Your instructions
With the line containing "Cognac: 3 -> 4" as the start and the line containing "Magnum: none -> 1" as the end, transcribe that span of the entries below exactly, including both.

Data for review
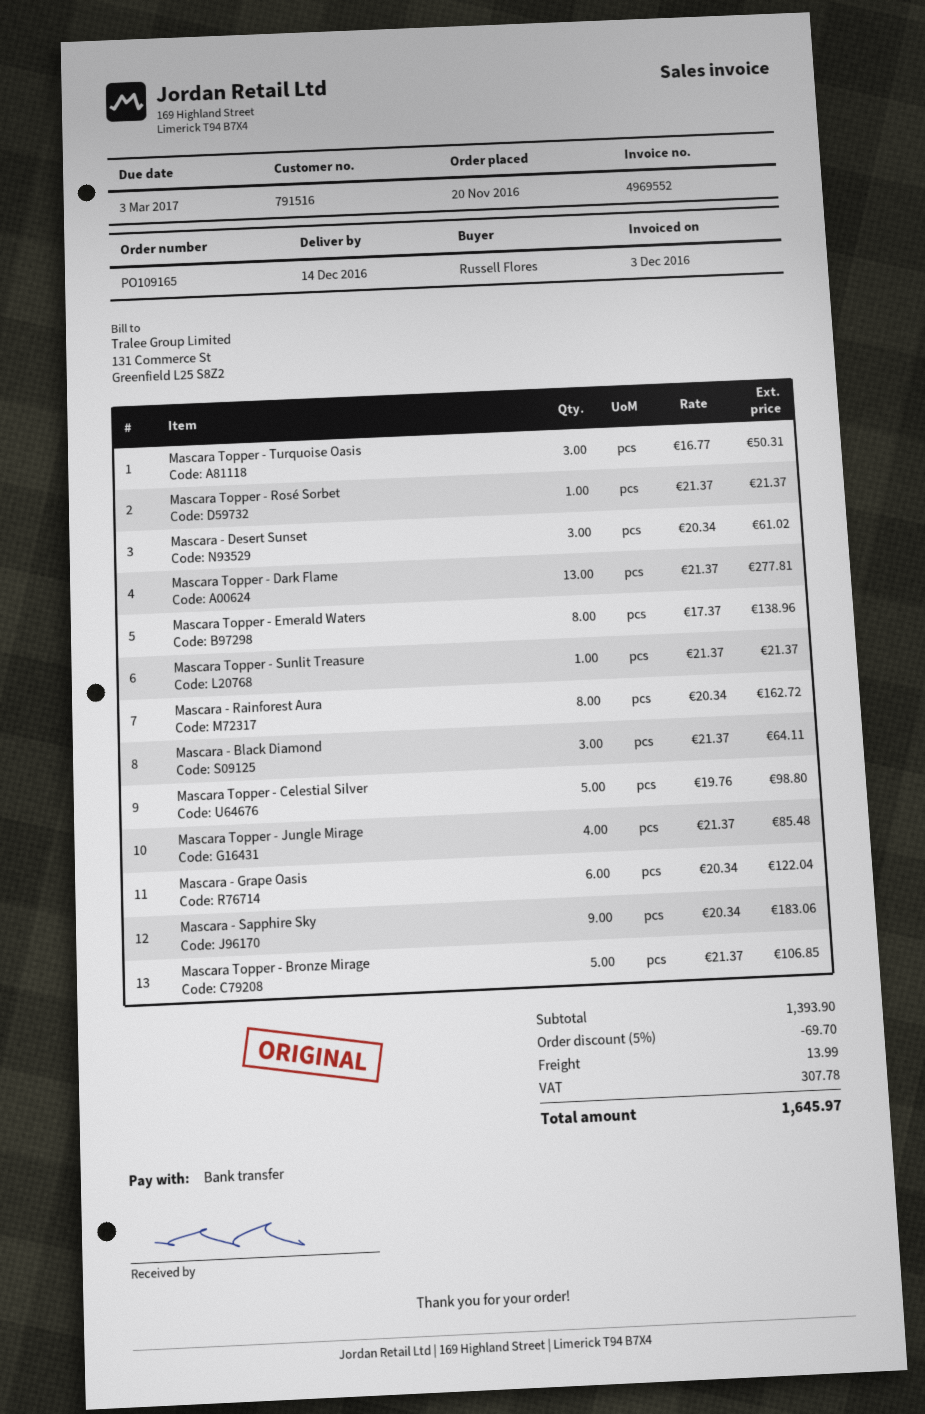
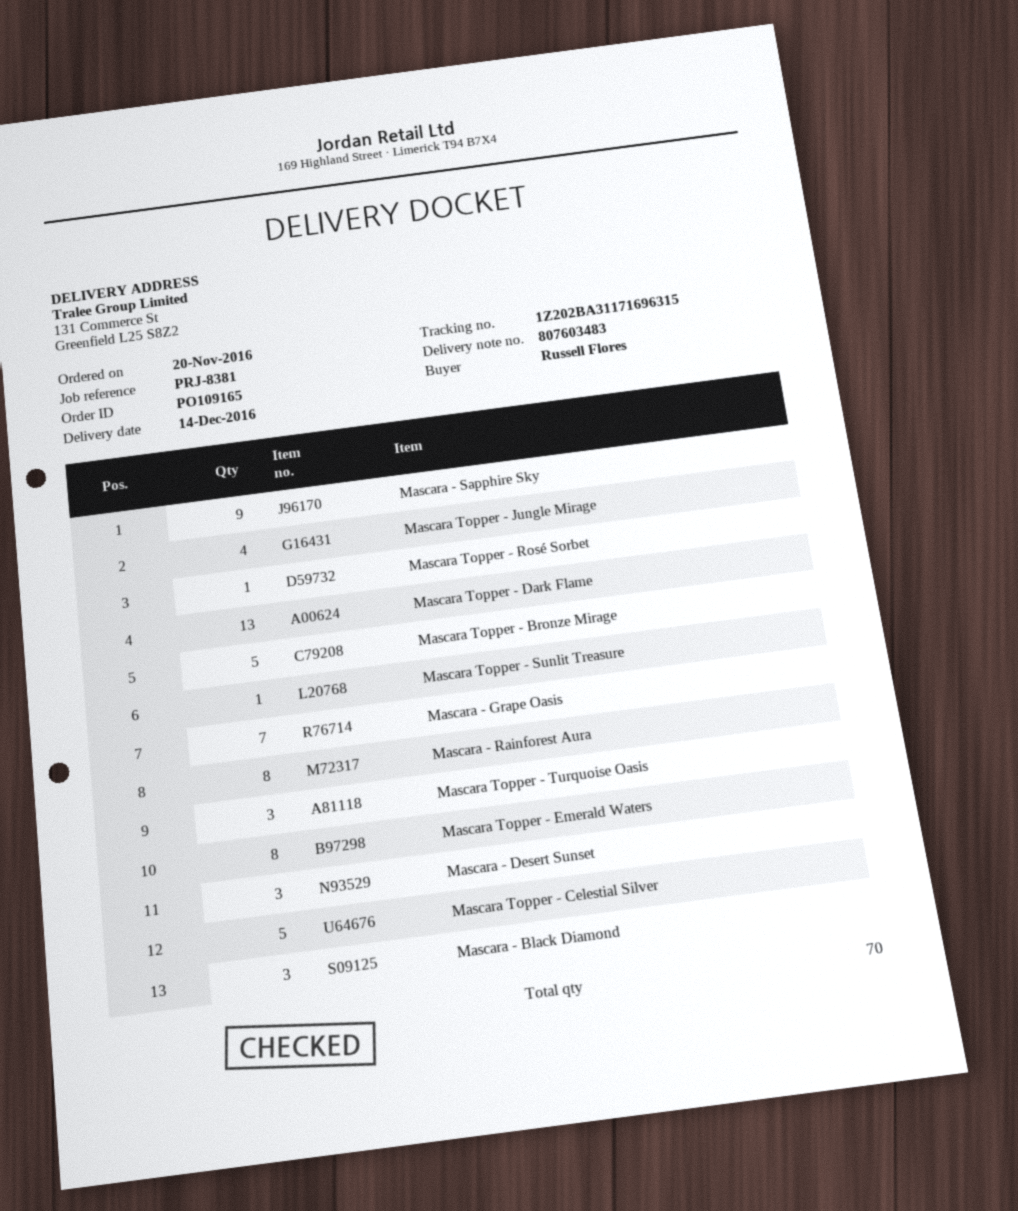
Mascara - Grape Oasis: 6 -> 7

* * *

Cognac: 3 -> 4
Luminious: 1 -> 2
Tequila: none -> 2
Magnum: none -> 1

Result of the task
Cognac: 3 -> 4
Luminious: 1 -> 2
Tequila: none -> 2
Magnum: none -> 1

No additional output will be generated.